In contrast, she said, “None of the respondents from community colleges said embedding was irrelevant.” But as we know, the needle is moving quickly when it comes to higher education delivery models and programming, and in the two years since the Lumina study, universities have begun to experiment with competency-based credentials and short courses (increasingly known as “micro-credentials”), which often result in certificates or badges. Some are further along in weaving in new credentials to their operations. For example, there is the University Learning Store, where students can “learn new skills and earn credentials from top universities.” The University Learning Store was developed and is delivered by Georgia Institute of Technology, UCLA Extension, University of Wisconsin Extended Campus, UC Davis Continuing Education, University of Wisconsin Continuum College, and UCI Extension. Note the sub-brands now attached to these major universities; in and of themselves, these illustrate the institutions’ recognition of how crucial it is to offer alternative credentials and shorter courses to encourage a wider range of students to enrol with them. The project was developed in close consultation with industry. This is how the “store” works:
“To earn a credential, you will demonstrate your knowledge by passing assessments. Many of these will be hands-on, skills-based projects that resemble real-world business scenarios. All credentials have been verified by employers to ensure they are representative of the competencies (skills and knowledge) required in today’s workplaces.”
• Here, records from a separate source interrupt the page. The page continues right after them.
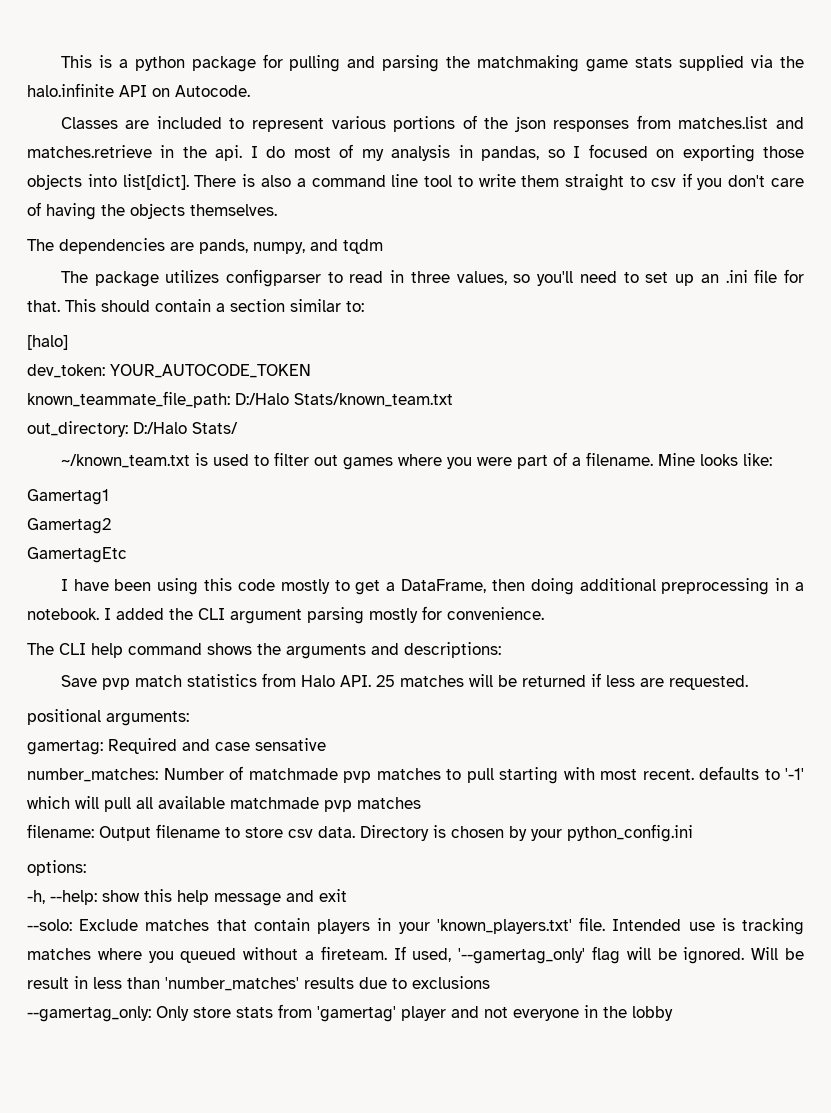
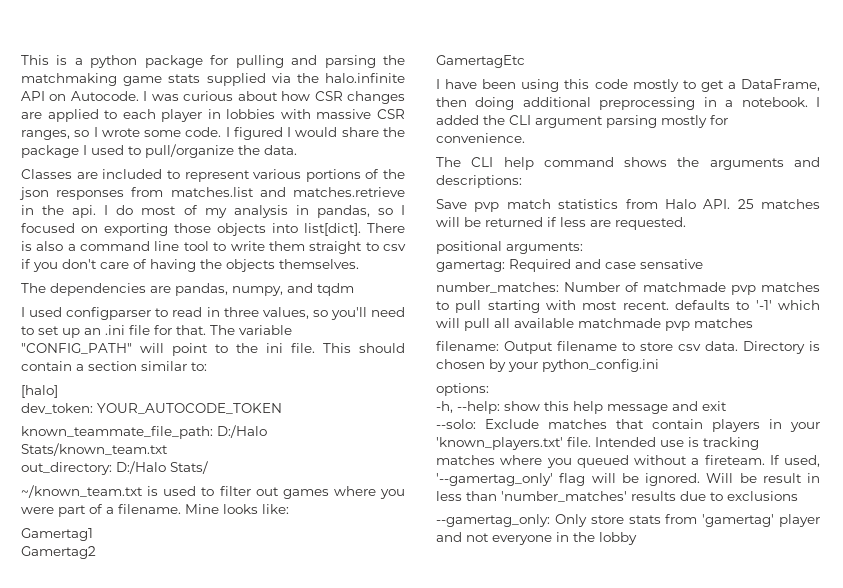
(250, 91) none -> [143,91,406,104] [21,109,405,122] [21,127,405,140] [21,144,297,158] I was curious about how CSR changes are applied to each player in lobbies with massive CSR ranges, so I wrote some code. I figured I would share the package I used to pull/organize the data.
[199,239,248,254] pands, -> [175,283,228,296] pandas,
[60,270,220,287] The package utilizes -> [21,307,63,317] I used
(60, 306) none -> [210,325,292,335] [21,343,315,356] The variable "CONFIG_PATH" will point to the ini file.

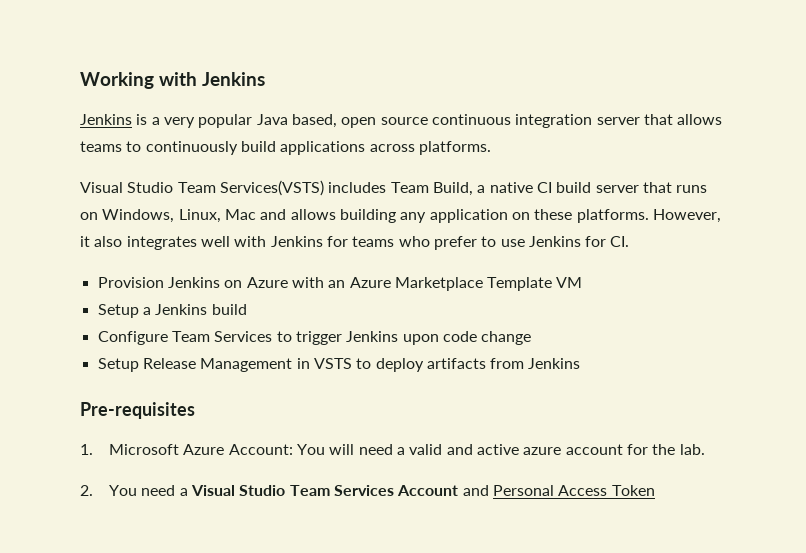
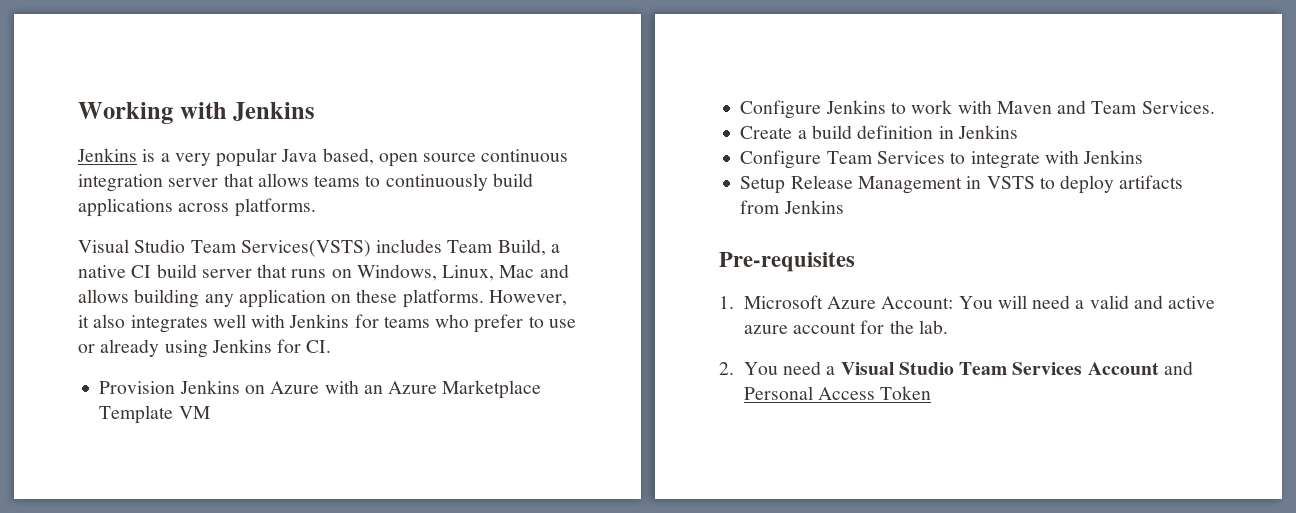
(525, 243) none -> [78,339,208,358] or already using
[97,304,247,318] Setup a Jenkins build -> [740,100,1215,119] [740,125,1018,139] Configure Jenkins to work with Maven and Team Services. // Create a build definition in Jenkins
[295,331,532,345] trigger Jenkins upon code change -> [970,150,1144,169] integrate with Jenkins

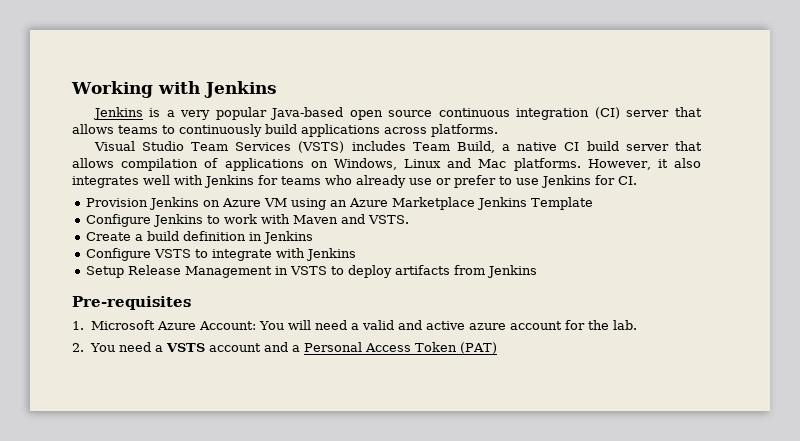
[281,148,374,165] Java based, -> [270,107,344,120] Java-based
(163, 183) none -> [594,107,620,119] (CI)
[240,240,371,257] Services(VSTS) -> [235,141,345,153] Services (VSTS)
[291,264,569,281] [78,289,398,308] runs on Windows, Linux, Mac and allows building any application on these -> [72,158,507,171] allows compilation of applications on Windows, Linux and Mac
[474,314,576,333] [78,339,208,358] prefer to use or already using -> [356,175,539,188] already use or prefer to use
[324,380,359,394] with -> [264,198,327,210] VM using
(542, 389) none -> [477,197,528,210] Jenkins
[178,406,210,419] VM -> (594, 203) none
[1091,101,1215,114] Team Services. -> [368,215,410,224] VSTS.
[826,151,945,164] Team Services -> [154,249,192,258] VSTS
[840,361,1193,375] Visual Studio Team Services Account and -> [166,342,301,352] VSTS account and a
(932, 393) none -> [460,342,498,354] (PAT)

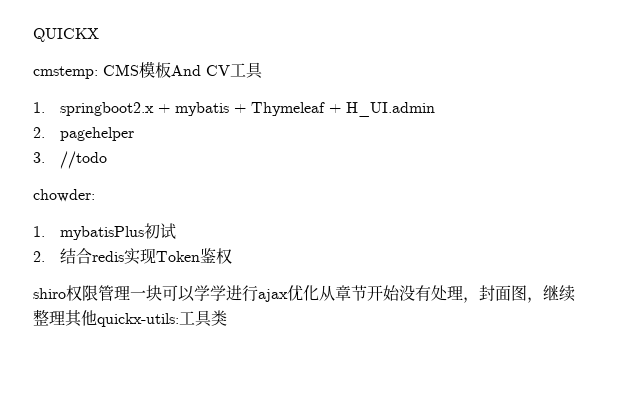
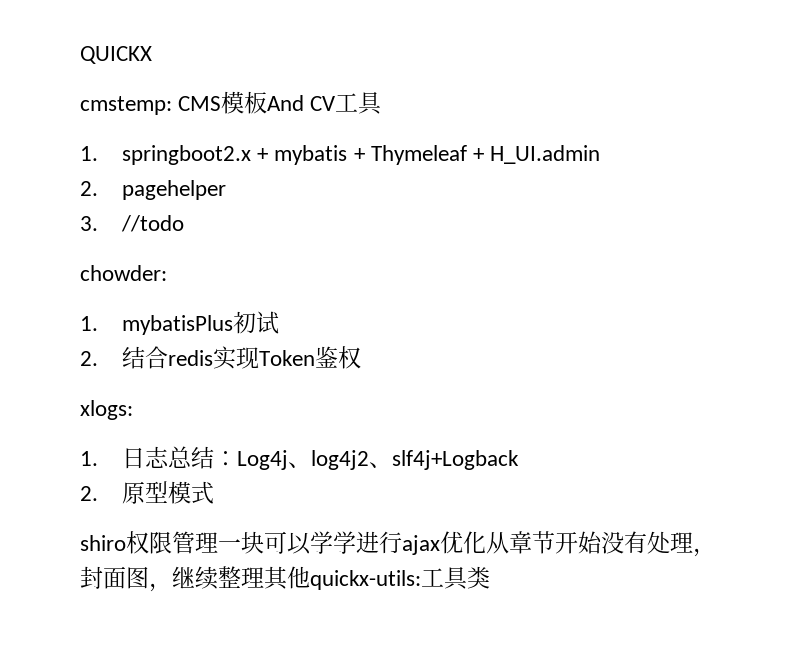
(233, 256) none -> [80,400,133,420] [80,446,519,470] [80,481,214,504] // xlogs: // 1.日志总结：Log4j、log4j2、slf4j+Logback // 2.原型模式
Students can buy courses and take an assessment to earn a badge for US$25-US$150 with a three- to 30-hour investment. Further widening its market, the University Learning School also allows employers to buy employees or even whole teams courses that allow them to keep learning and earning skills badges.
Micro-internships
In recognition of the increasing priority that employers place on hiring candidates with proven work experience, platforms such as Parker Dewey provide micro-internships to companies, college students, and employers. Employers using the platform can access on-demand help for specific projects, students can gain skills and work experience while getting paid, and universities can tell prospective students they have the ability to connect education to real-world work. Micro-internships can range from five hours of students’ time to 40 hours. It takes five minutes to set up an account. Riipen is a similar platform, and this is a market space where an increasing array of options is bound to develop.
The future is now
As employers become less rigid in terms of evaluating graduates’ credentials and more interested in up-to-the-minute skills and work experience, the baseline of a bachelor’s (or a bachelor’s plus master’s or MBA) serving to demonstrate job-readiness is no longer a given. Degree qualifications remain relevant, but they are increasingly less likely to be enough in and of themselves. The aforementioned Lumina research found that “a majority of HR leaders (64%) believe that in the future, the need for continuous lifelong learning will demand higher levels of education and more credentials.” That was two years ago. The two-thirds of respondents who agreed that lifelong learning is the new necessity for employees would almost certainly be higher still now. As Northeastern University’s Sean Gallagher writes,
“Thinking about microcredential offerings only as shorter online educational programmes would miss the broader, more significant trends that they exemplify. First, the growth of microcredentials is evidence of the emergence of more continuous and less episodic post-secondary learning. Second, microcredentials highlight an educational curriculum that is much more industry-aligned and competency-focused. Finally, they demonstrate that we are entering an era with much greater overlap and integration between education and experience.”